WORK REQUIRED →
I need only the number of lines in this data that contain the string "minería".

--- --- ---

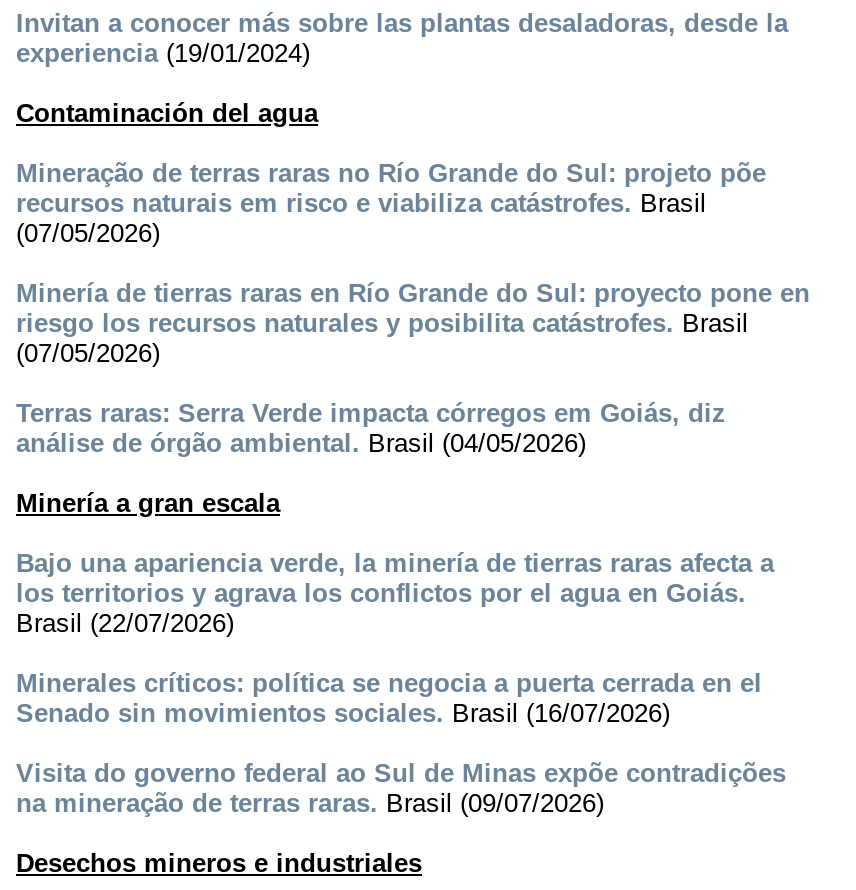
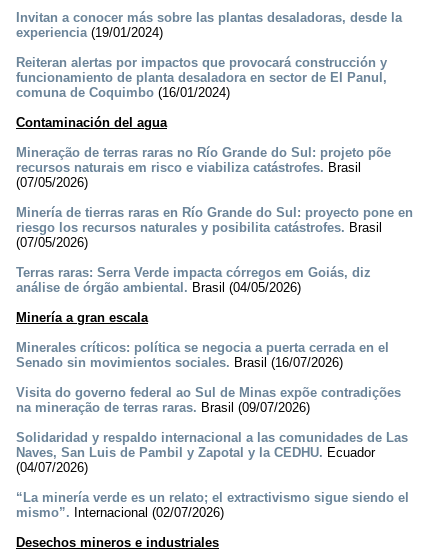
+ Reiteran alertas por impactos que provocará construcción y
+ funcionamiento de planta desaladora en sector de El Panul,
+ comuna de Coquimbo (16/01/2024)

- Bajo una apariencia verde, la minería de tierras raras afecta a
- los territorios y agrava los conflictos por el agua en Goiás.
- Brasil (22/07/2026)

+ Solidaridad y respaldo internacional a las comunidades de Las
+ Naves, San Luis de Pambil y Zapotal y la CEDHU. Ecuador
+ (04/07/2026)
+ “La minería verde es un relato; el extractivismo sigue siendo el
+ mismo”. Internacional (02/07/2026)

--- --- ---

REPLY TO THE TASK →
2